» Exercise instructions
All lines from the one containing "letter-spacing: 0.4px;" through the end of the material are to be given back exactly, without pictures.

» Records to use
● ● ● ●

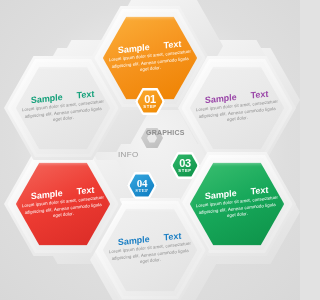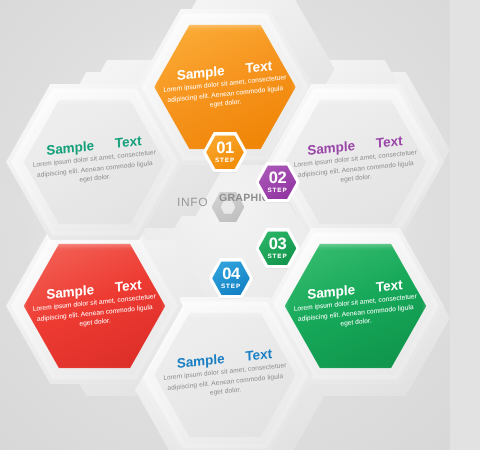--- a/index.html
+++ b/index.html
@@ -326,14 +326,6 @@
     </div>
   </div>
 
-  <div class="badge b-purple" style="left:170px; top:108px;">
-    <div class="bshell"></div>
-    <div class="bface"></div>
-    <div class="btext">
-      <div class="bnum">02</div>
-      <div class="blabel">STEP</div>
-    </div>
-  </div>
 
   <div class="badge b-green" style="left:170px; top:152px;">
     <div class="bshell"></div>

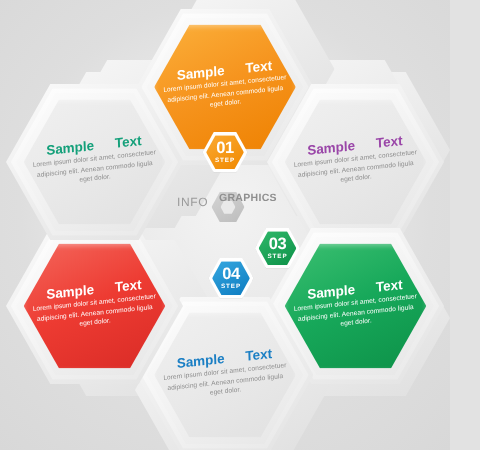--- a/index.html
+++ b/index.html
@@ -203,7 +203,7 @@
   #hub .word-info {
     position: absolute;
     left: -2px;
-    top: 8px;
+    top: 28px;
     font-size: 8px;
     color: #9a9a9a;
     letter-spacing: 0.4px;

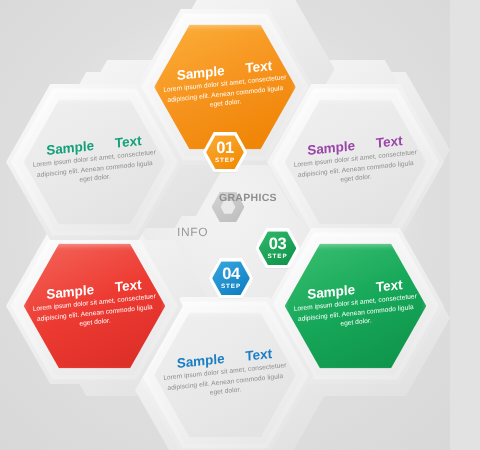--- a/index.html
+++ b/index.html
@@ -336,7 +336,7 @@
     </div>
   </div>
 
-  <div class="badge b-blue" style="left:139px; top:172px;">
+  <div class="badge b-blue" style="left:127px; top:172px;font-family:Liberation Serif, serif;">
     <div class="bshell"></div>
     <div class="bface"></div>
     <div class="btext">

● ● ● ●

» Written response
     letter-spacing: 0.4px;

--- a/index.html
+++ b/index.html
@@ -336,7 +336,7 @@
     </div>
   </div>
 
-  <div class="badge b-blue" style="left:139px; top:172px;">
+  <div class="badge b-blue" style="left:127px; top:172px;font-family:Liberation Serif, serif;">
     <div class="bshell"></div>
     <div class="bface"></div>
     <div class="btext">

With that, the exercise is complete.